Deel via

Gegroet

January 2023
De inspiratie ligt voor columnist Robert Janssens overal op de loer. Zo onder meer bij onderstaand bezoek aan een selfservicerestaurant...

Niet de beste keuze

Ik kon het die keer niet slechter treffen in het selfservicerestaurant, dat ik voor het middagmaal al eens meer bezoek. Er was die keer zo goed als geen plaats meer toen ik met mijn redelijke volle schotel naar de zaal kwam. Alleen daar, tegen het venster aan, stond er nog een lege stoel, aan een tafel die voor de rest volzet was. Ik knikte beleefd naar die andere mensen en stelde, eens neergezeten, snel vast dat dit, zij het bij gebrek aan andere, niet de beste keuze was. Een rij verder en recht over mij zat een groep geestelijke gestoorde en fysiek gehandicapte mannen, die vergezeld waren door twee dames van middelbare leeftijd, duidelijk de begeleidsters van die ‘sukkels’ en dat laatste woord is zeker niet minachtend bedoeld.

column4-1140

Maar desondanks ontnam dat uitzicht op die ongelukkige burgers mij in een eerste tijd alle verder lust tot eten. Hoe kon het anders?
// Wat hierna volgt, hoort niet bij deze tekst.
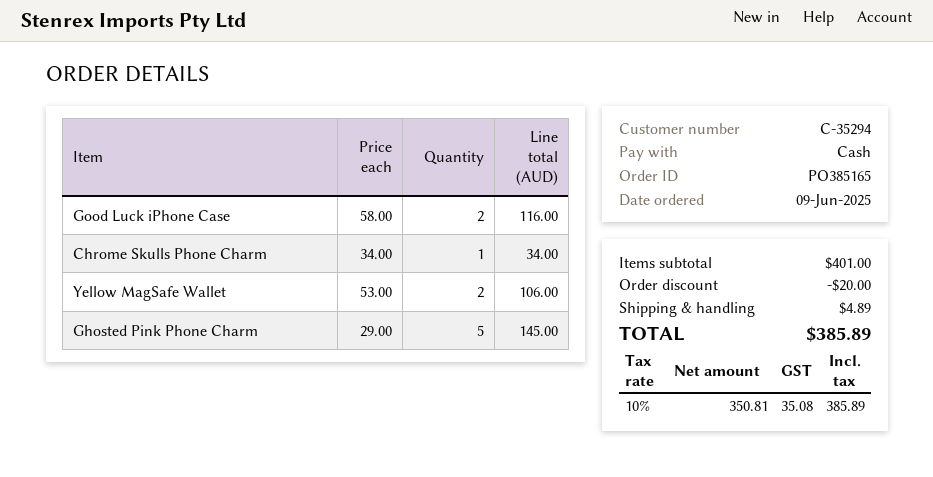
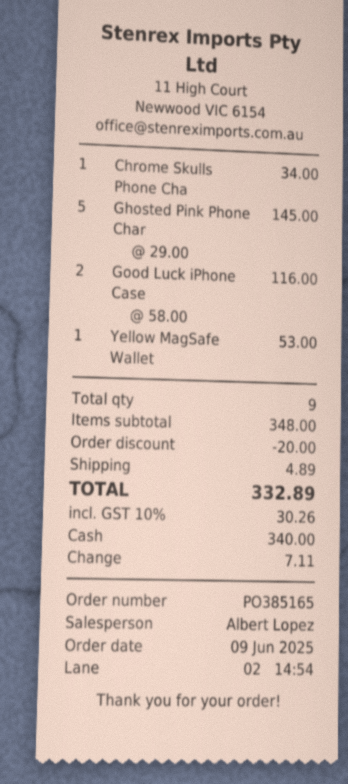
Yellow MagSafe Wallet: 2 x 53.00 = 106.00 -> 1 x 53.00 = 53.00
subtotal: 401.00 -> 348.00
tax: 10% = 35.08 -> 10% = 30.26
total: 385.89 -> 332.89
Ik werd, bijvoorbeeld, constant aangestaard door een struise vent met een agressief uiterlijk en met etensresten in zijn baard. Naast hem zat een even getekende gezel, die constant in zijn neus aan het peuteren was, ‘met zichtbare resultata’, zoals dat destijds in het succesboek ‘Dokter Vlimmen’  van Anton Rootaert geschreven stond, uitdrukking ik al decennialang in mijn kop heb bewaard.

Zonderlinge dingen

Maar ik kon nergens anders terecht, besloot niet meer op te kijken en alle aandacht te besteden aan mijn eten. Ik moest daarbij alleen maar denken hoe gelukkig ik wel was niet zo te zijn. Maar ja, blijf maar met je stoverij en frietjes bezig, als een paar meter van je vandaan zonderlinge dingen gebeuren. Ik keek dan toch eens op, en nog een keer en stelde vast dat ik meer en meer toeschouwer werd, eerder dan hongerstiller. Ze zaten daar met zeven, zijnde vijf mannen en twee vrouwen, de begeleidster dus van die groep die af en toe eens de instelling, waarin ze verder met hun handicap konden leven, mochten verlaten.
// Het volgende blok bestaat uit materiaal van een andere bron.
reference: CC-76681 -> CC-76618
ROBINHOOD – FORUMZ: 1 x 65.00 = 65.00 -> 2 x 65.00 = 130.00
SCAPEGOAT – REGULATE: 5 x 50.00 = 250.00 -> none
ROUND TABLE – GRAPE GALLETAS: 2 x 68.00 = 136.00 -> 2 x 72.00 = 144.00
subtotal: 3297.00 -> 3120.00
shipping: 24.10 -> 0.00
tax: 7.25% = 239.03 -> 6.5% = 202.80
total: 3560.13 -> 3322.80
Nu nog, nu het avond is en ik voor mijn laptop zit, komen de beelden van dat ongewone restaurantbezoek steeds weer terug. Schuinlinks en kijkend in mijn richting, zat een man van wie het gelaat zwaar geschonden was. Waardoor, dat kon hij zeker en vast niet vertellen, vermits hij niet eens praten kon, evenmin als die andere tafelgenoten. Van hem zou ik nooit horen, zij het met onverstaanbare kreten, hoe zijn stem klonk.

Glimlach

De buurman aan zijn linkerkant (die met de etensresten in de baard) krabde onophoudelijk in zijn haar en stootte regelmatig zijn andere hand in de lucht, voor wat een soort Hitlergroet leek te zijn. Hij stak daarbij de kin vooruit en stootte klanken uit die mij deden vermoeden dat hij in de kortste keren de boel op stelten zou zetten. Maar neen, het enige wat hij, buiten lawaai maken, deed was de voorbijkomende mensen groeten, met een grijns op het gelaat, wat ik na enige tijd als een glimlach interpreteerde. Ik werd daarmee bij herhaling bedacht, reageerde vriendelijk en stelde vast dat hij een schijnbaar intelligente blik in de ogen had. Zijn baard werd regelmatig schoongeveegd door begeleidster nummer een, die alleen al in dat gebaar een aandoenlijke vorm van tederheid legde.

Knalrode zonnebril

Met de rug naar mij gekeerd zat nummer drie uit het groepje, of neen, niet met de rug, wel met de zij, vermits hij zich helemaal weggedraaid had van zijn buurman. Het enige wat ik van hem kon merken was dat hij constant (behalve als hij een hapje binnen stak) zachtjes op zijn mond tikte. Met volle hand. En, oh ja, hij had ook een zonnebril op, eentje met een knalrood montuur.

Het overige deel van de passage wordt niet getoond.